Singular Arcs on Average Optimal Control-Affine Problems
Maria Soledad Aronna, Gabriel de Lima Monteiro, Oscar Sierra
TL;DR
This work addresses average optimal control for control-affine systems with parameters described by a probability measure, formulating $(P)$ with $J[u]=\int_\Omega g(x(T,\omega),\omega)\,d\mu(\omega)$ and dynamics $\dot{x}=f_0(x,\omega)+f_1(x,\omega)u$. It derives a Pontryagin Maximum Principle for the ensemble setting, introducing a measurable adjoint $p(t,\omega)$ and a switching function $\Psi(t)=\int_\Omega p(t,\omega)f_1(\bar{x}(t,\omega),\omega)\,d\mu(\omega)$, and shows how bang-bang and singular arcs arise, with explicit formulas for singular controls via $\int_\Omega p[\cdot,\cdot]\,d\mu(\omega)$. For scalar controls under commutative dynamics, the singular-arc condition $\int_\Omega p[ f_0,[f_0,f_1] ]\,d\mu + \bar{u}\int_\Omega p[ f_1,[f_0,f_1] ]\,d\mu =0$ and the second-derivative relation $\ddot{\Psi}=0$ determine $\bar{u}$ when permissible. The paper validates the framework through a Sterile Insect Technique (SIT) model under uncertainty using a sample-average numerical scheme, showing convergence and strong agreement with a standard solver, thereby demonstrating practical applicability to uncertain OCPs.
Abstract
In this paper we address optimal control problems in which the system parameters follow a probability distribution, and the optimization is based on average performance. These problems, known as Riemann-Stieltjes optimal control or optimal ensemble control problems, involve uncertainties that influence system dynamics.

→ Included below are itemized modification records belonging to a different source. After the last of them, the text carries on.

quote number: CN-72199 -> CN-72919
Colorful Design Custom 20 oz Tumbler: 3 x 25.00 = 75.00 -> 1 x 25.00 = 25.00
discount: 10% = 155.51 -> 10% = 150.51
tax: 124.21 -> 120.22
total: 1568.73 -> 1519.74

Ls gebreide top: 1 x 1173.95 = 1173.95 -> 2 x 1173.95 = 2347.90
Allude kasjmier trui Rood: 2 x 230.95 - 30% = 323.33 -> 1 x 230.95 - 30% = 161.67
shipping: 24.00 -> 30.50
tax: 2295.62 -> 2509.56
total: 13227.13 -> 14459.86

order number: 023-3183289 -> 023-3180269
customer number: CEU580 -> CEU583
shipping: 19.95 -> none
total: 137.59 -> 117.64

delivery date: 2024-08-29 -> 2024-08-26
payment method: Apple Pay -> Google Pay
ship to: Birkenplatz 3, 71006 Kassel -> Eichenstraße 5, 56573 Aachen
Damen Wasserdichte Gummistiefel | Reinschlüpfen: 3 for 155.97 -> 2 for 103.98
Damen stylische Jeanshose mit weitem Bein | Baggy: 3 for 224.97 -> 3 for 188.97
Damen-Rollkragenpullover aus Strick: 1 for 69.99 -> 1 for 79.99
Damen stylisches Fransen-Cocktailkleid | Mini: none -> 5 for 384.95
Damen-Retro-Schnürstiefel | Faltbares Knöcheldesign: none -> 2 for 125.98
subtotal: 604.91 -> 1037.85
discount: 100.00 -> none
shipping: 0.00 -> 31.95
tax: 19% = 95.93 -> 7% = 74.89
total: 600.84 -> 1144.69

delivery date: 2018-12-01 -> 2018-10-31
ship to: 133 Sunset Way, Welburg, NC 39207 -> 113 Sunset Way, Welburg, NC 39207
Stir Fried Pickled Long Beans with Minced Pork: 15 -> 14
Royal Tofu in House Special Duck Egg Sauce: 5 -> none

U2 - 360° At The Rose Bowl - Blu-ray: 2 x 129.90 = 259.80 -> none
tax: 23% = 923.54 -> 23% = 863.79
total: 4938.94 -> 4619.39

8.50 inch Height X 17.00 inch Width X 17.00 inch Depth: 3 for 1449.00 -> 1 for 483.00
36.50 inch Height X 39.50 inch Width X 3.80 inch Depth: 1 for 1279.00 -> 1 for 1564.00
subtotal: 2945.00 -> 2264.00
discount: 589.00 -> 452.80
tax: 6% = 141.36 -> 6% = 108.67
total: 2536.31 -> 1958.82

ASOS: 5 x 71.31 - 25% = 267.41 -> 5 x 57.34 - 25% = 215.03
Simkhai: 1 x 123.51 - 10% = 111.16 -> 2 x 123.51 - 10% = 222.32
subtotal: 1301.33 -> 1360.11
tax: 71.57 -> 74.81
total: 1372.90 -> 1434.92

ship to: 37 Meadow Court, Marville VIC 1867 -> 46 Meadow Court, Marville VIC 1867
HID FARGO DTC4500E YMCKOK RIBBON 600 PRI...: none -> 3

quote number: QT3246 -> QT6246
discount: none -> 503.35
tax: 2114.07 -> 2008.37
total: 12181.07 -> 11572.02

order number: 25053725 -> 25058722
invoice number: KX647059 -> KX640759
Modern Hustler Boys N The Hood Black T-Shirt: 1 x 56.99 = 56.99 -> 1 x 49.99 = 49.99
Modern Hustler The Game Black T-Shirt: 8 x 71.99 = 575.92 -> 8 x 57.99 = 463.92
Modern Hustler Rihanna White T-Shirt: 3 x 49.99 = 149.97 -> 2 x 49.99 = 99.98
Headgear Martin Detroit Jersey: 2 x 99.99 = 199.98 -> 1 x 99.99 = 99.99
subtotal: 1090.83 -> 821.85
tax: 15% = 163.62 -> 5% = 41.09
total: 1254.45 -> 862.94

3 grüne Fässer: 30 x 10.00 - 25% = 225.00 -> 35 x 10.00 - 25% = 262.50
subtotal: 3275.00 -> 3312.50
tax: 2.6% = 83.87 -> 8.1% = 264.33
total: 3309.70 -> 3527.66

Focusing on control-affine systems, we apply the Pontryagin Maximum Principle to characterize singular arcs in a feedback form. To demonstrate the practical relevance of our approach, we apply it to the sterile insect technique, a biological pest control method. Numerical simulations confirm the effectiveness of our framework in addressing control problems under uncertainty.